Integration of chromatographic peaks (determination of height, area, and retention time) is the first and most important step in the data analysis part of all chromatography-based analytical methods. This information is used for all subsequent calculations, including construction of calibration curves and calculation of unknown concentrations. Clearly, any error in measurement of peak size will produce a subsequent error in the reported result.
Analysts have several choices for integrating peaks. Figure 1 illustrates the four most common options for drawing the baseline between two peaks: drop, valley, exponential skim, and Gaussian skim. The drop method (Figure 1a) involves addition of a vertical line from the valley between the peaks to the horizontal baseline, which is drawn between the start and stop points of the peak group. The valley method (Figure 1b) sets start and stop points at the valley between the peaks, thus, integrating each peak separately. Skim procedures separate the small peak from the larger parent with separate baselines. The parent peak is integrated from its starting point to the apparent end of the peak group. The small peak's baseline starts at the valley between the peaks, and ends when the signal nears the baseline. The area "under" the skimmed peak is added to the parent peak, not the skimmed peak. This approach has been described also as a tangent integration method, and the small peak variously labeled a skim, shoulder, or rider peak.
Figure 1
Several variations of the skim procedure are possible. Early integration algorithms drew a straight line from the valley to the end of the peak. Figure 1c shows an exponential skim baseline. An exponential function is used to create curvature in the skim line, in an attempt to approximate the underlying baseline of the parent peak. While the exact procedures used to construct this line are a proprietary part of modern software algorithms, they all employ the same basic approach — use an exponential function to draw a curved baseline under the skimmed peak. More recently, another skim procedure has been developed, as shown in Figure 1d. Although referred to as a new exponential skim method, it will be described here as a "Gaussian" skim, because the intent is to more accurately reproduce the Gaussian shape of the parent peak.

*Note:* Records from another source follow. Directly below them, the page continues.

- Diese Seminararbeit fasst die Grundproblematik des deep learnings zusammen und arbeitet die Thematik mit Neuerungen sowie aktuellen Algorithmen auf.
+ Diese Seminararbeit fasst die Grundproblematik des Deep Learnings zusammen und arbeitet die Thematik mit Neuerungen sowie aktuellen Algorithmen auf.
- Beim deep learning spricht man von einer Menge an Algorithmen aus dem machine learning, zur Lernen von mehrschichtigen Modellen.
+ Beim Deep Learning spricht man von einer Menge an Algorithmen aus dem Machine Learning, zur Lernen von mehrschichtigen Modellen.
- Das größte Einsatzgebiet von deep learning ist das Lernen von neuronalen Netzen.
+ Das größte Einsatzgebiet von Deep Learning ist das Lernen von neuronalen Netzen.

For any of these methods, analysts must also choose between measuring peak size by either area or height. It is clear that these integration options are likely to generate significantly different analytical results, and analysts must decide which approach provides better accuracy.

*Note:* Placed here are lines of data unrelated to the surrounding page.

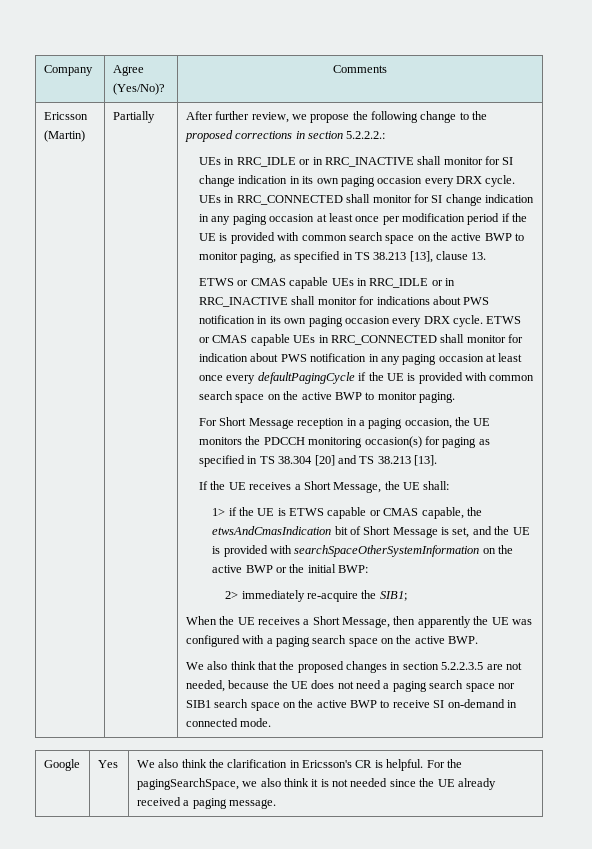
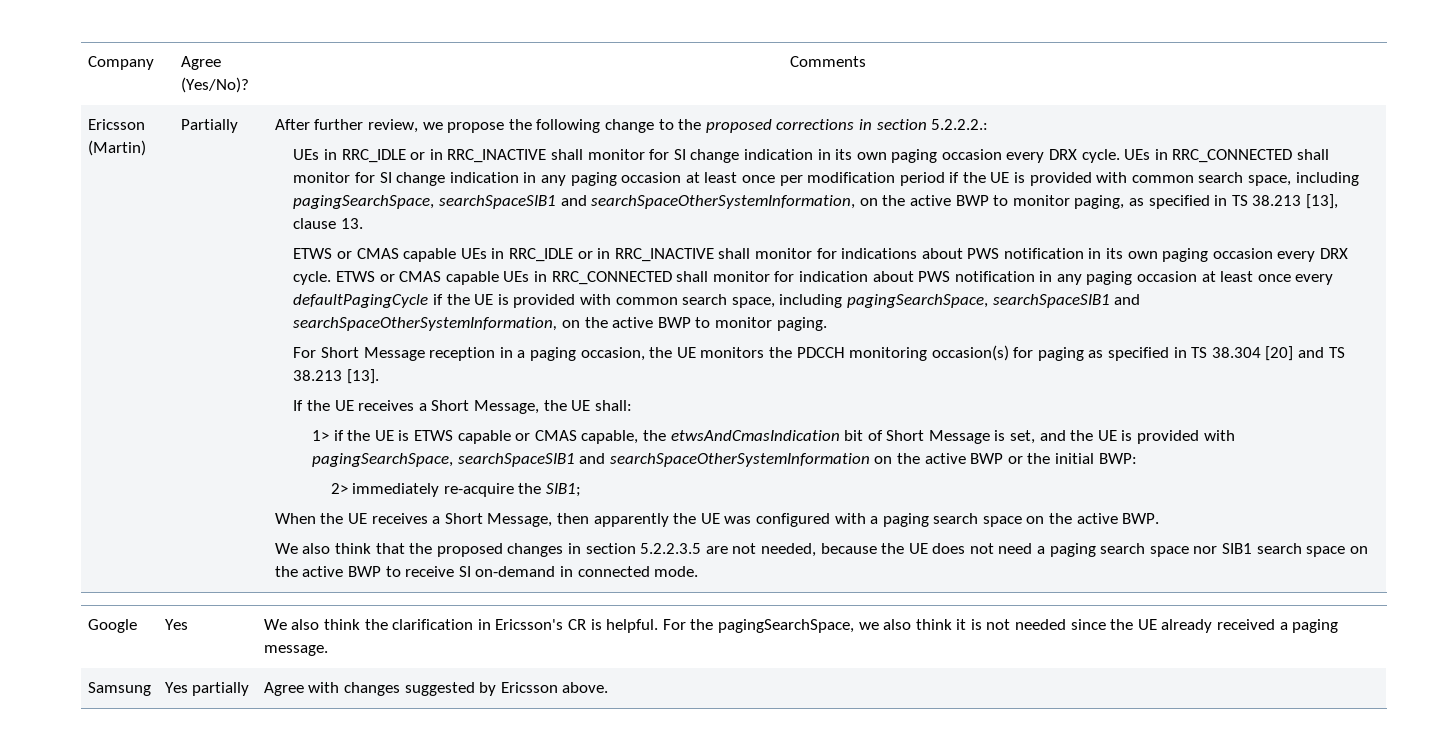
- UEs in RRC_CONNECTED shall monitor for SI change indication in any paging occasion at least once per modification period if the UE is provided with common search space on the active BWP to monitor paging, as specified in TS 38.213 [13], clause 13.
+ UEs in RRC_CONNECTED shall monitor for SI change indication in any paging occasion at least once per modification period if the UE is provided with common search space, including pagingSearchSpace, searchSpaceSIB1 and searchSpaceOtherSystemInformation, on the active BWP to monitor paging, as specified in TS 38.213 [13], clause 13.
- ETWS or CMAS capable UEs in RRC_CONNECTED shall monitor for indication about PWS notification in any paging occasion at least once every defaultPagingCycle if the UE is provided with common search space on the active BWP to monitor paging.
+ ETWS or CMAS capable UEs in RRC_CONNECTED shall monitor for indication about PWS notification in any paging occasion at least once every defaultPagingCycle if the UE is provided with common search space, including pagingSearchSpace, searchSpaceSIB1 and searchSpaceOtherSystemInformation, on the active BWP to monitor paging.
- 1> if the UE is ETWS capable or CMAS capable, the etwsAndCmasIndication bit of Short Message is set, and the UE is provided with searchSpaceOtherSystemInformation on the active BWP or the initial BWP:
+ 1> if the UE is ETWS capable or CMAS capable, the etwsAndCmasIndication bit of Short Message is set, and the UE is provided with pagingSearchSpace, searchSpaceSIB1 and searchSpaceOtherSystemInformation on the active BWP or the initial BWP:
+ Samsung | Yes partially | Agree with changes suggested by Ericsson above.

Despite the importance of this issue, clear guidelines are difficult to find in the published literature. Snyder and Kirkland (1) discussed the relative quantitative errors for symmetrical peaks, suggesting that peak height with the drop method was more accurate for poorly resolved peaks, but area measurements were more precise. These recommendations seem to have been ignored largely by the chromatography community, as the drop method with area is used almost exclusively today. Foley (2) published correction factors for pairs of tailed peaks, allowing estimation of their true areas. More recently, Meyer published a series of papers (3–7) dealing with several integration issues. Peaks of varying symmetries, resolutions, and size ratios of as much as 10:1 were prepared by calculation, and integrated using the drop method and area (3), resulting in errors of 40% in some cases. In another study of 10:1 peak ratios, the height method was more accurate if the small peak was eluted first. However, when the small peak is eluted second, the drop method produced a large positive error and the skim method produced a large negative error (4). These general recommendations were extended to even smaller peaks (that is, 1000:1 ratios), although the better integration method for a small second peak varied with the relative peak widths (5). The effects on enantiomeric analysis and calibration curves were reported (6), and a mathematical procedure for quantification of shoulder peaks was developed (7). Again, the recommendation that peak height is more accurate than area has not been put into general practice.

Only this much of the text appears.